Can fixing hallucinations mean killing AI? Science exposes the "inherent Achilles' heel" of large models.

新智元2025-11-10 12:04
It's difficult to eliminate hallucinations in large models, and commercial interests prevent them from saying "I don't know."

A new article in Science points out that large models have an inherent and difficult - to - solve weakness: hallucinations are difficult to eradicate. When AI manufacturers make large models say "I don't know" in uncertain situations, although it helps to reduce model hallucinations, it may affect user retention and activity, thus shaking the business foundation.

On the day when OpenAI completed its restructuring and lifted the restrictions on going public, a hot article in Science exposed an inherent and fatal weakness of large models, which makes it difficult for large models to completely get rid of hallucinations.

The article points out that although OpenAI has completed the long - awaited restructuring, its core products still experience hallucinations .

In the past, we often mainly attributed this kind of hallucination to the quality of training data, but this explanation is not sufficient.

Last month, a research team from OpenAI and the Georgia Institute of Technology pointed out in a pre - print paper:

Just as students will "guess" the answers when they encounter difficult questions in an exam, large models also tend to "guess" in uncertain situations, generating seemingly reasonable but actually wrong answers instead of admitting that they don't know.

Paper: https://arxiv.org/abs/2509.04664 Why Do Large Models Hallucinate?

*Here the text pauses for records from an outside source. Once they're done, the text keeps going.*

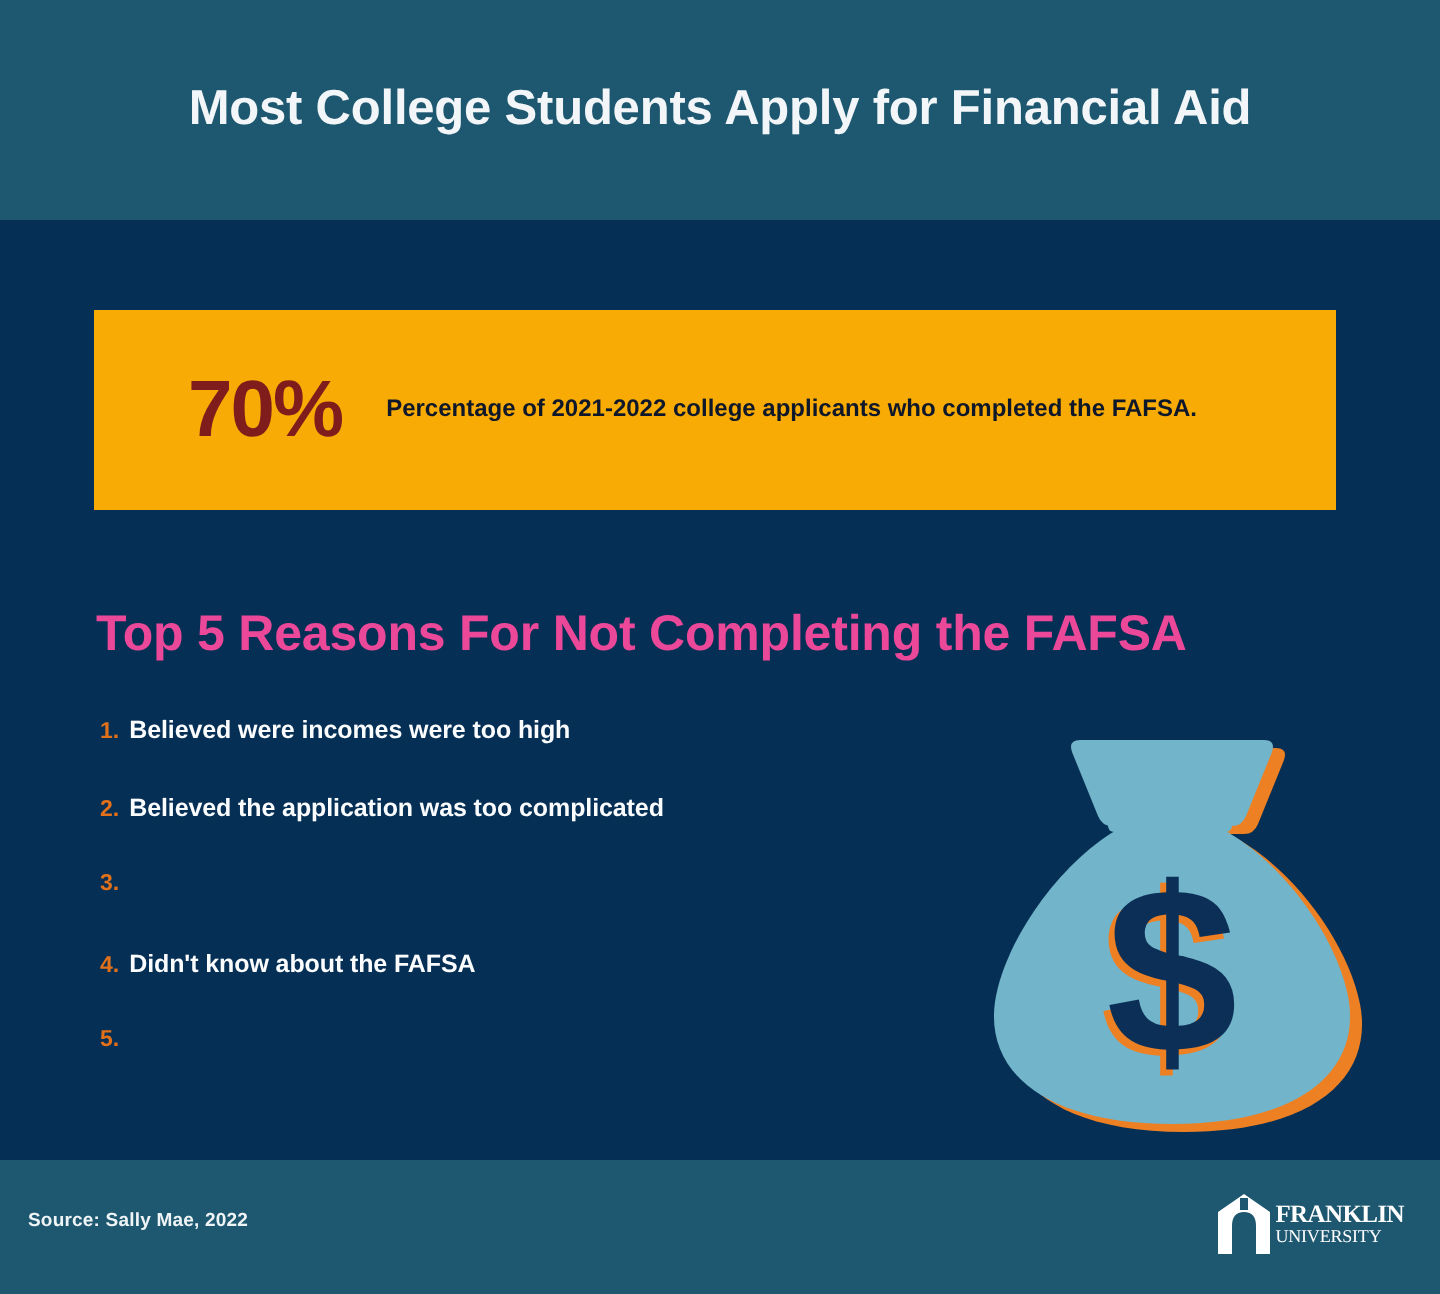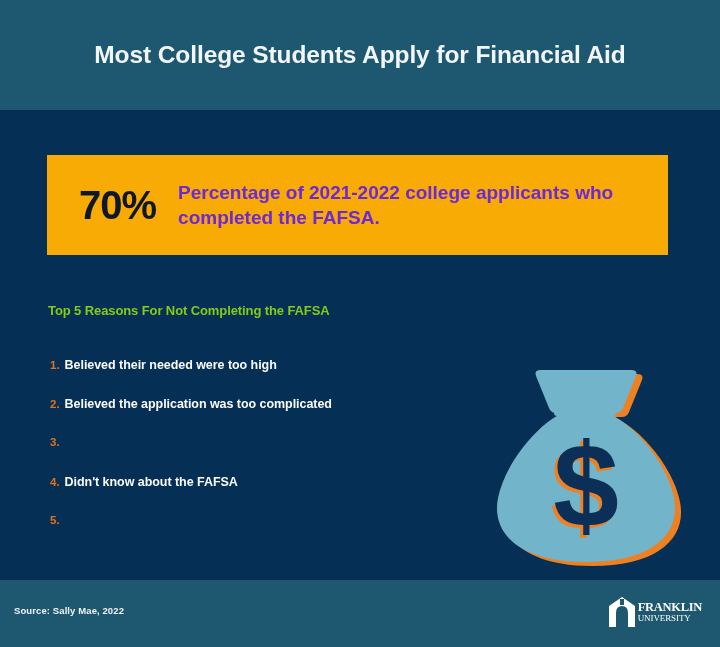--- a/index.html
+++ b/index.html
@@ -62,13 +62,14 @@
     box-sizing: border-box;
   }
   .stat-number {
-    color: #0f172a;
+    color: #7f1d1d;
     font-size: 40px;
     font-weight: bold;
     line-height: 1;
     letter-spacing: -1px;
     margin-right: 22px;
     flex: 0 0 auto;
+    margin-left: 15px;
   }
   .stat-desc {
     color: #6d28d9;

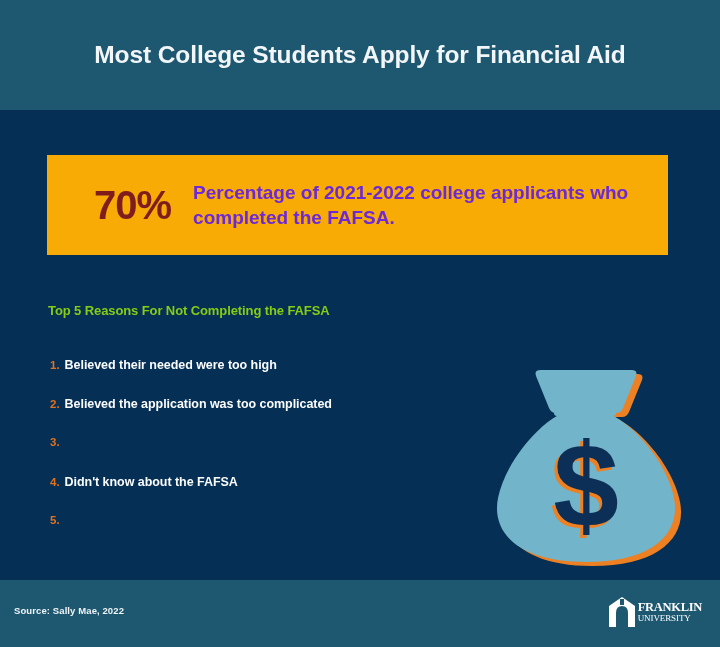--- a/index.html
+++ b/index.html
@@ -72,8 +72,8 @@
     margin-left: 15px;
   }
   .stat-desc {
-    color: #6d28d9;
-    font-size: 19px;
+    color: #0f172a;
+    font-size: 12px;
     font-weight: bold;
     line-height: 1.32;
     max-width: 470px;

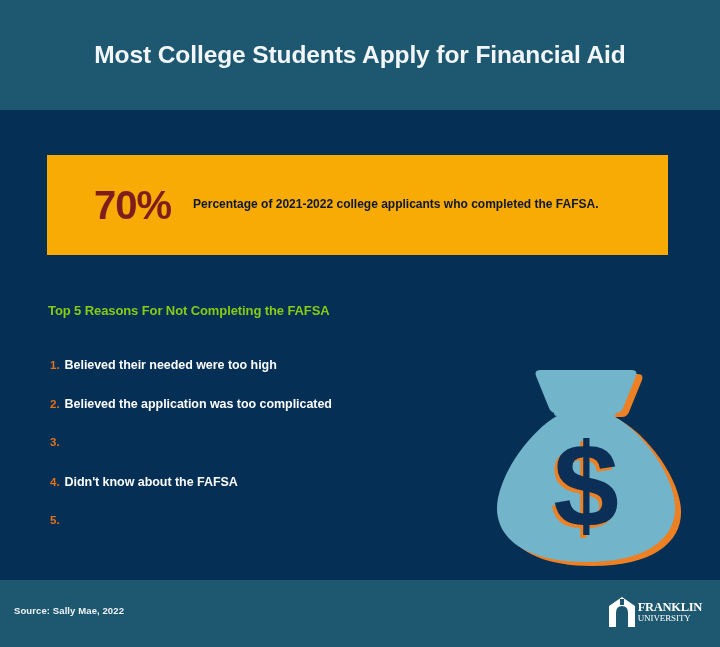--- a/index.html
+++ b/index.html
@@ -84,8 +84,8 @@
     position: absolute;
     left: 48px;
     top: 303px;
-    color: #84cc16;
-    font-size: 13px;
+    color: #ec4899;
+    font-size: 25px;
     font-weight: bold;
     letter-spacing: -0.1px;
     white-space: nowrap;

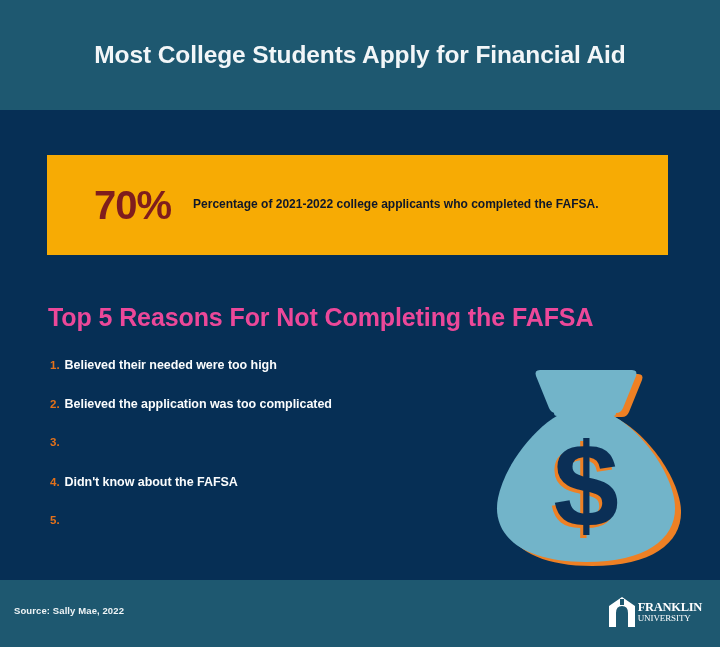--- a/index.html
+++ b/index.html
@@ -205,7 +205,7 @@
   <ul class="reasons-list">
     <li class="reason-item">
       <span class="reason-num">1.</span>
-      <span class="reason-text">Believed their needed were too high</span>
+      <span class="reason-text">Believed were incomes were too high</span>
     </li>
     <li class="reason-item">
       <span class="reason-num">2.</span>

Choosing to say "I don't know" in uncertain situations can significantly reduce hallucinations, but why haven't model designers done so?

Researchers believe that the problem mainly lies in the training and evaluation mechanisms of large models:

During the training and evaluation of large models, there is a greater tendency to "reward guessing" rather than "encourage admitting uncertainty".

But it's not easy to change this.

Making large models learn to say "I don't know" may also shake the business foundation of AI manufacturers.

For example, some people question whether OpenAI will sincerely make its models value "truthfulness" more than "attractiveness".

This is a huge challenge.

If ChatGPT often answers "I don't know", users may switch to competitors.

Why Are Large - Model Hallucinations Difficult to Eradicate?

"If you completely fix the hallucinations, you'll kill the product."

Wei Xing, an AI researcher at the University of Sheffield, once published an article saying that OpenAI's "anti - hallucination" plan would kill ChatGPT.

OpenAI researchers believe that hallucinations are not mysterious. They analyzed the possible errors in the pre - training stage of large models and found that even if the training data is correct, the pre - training objective may still cause the model to make mistakes.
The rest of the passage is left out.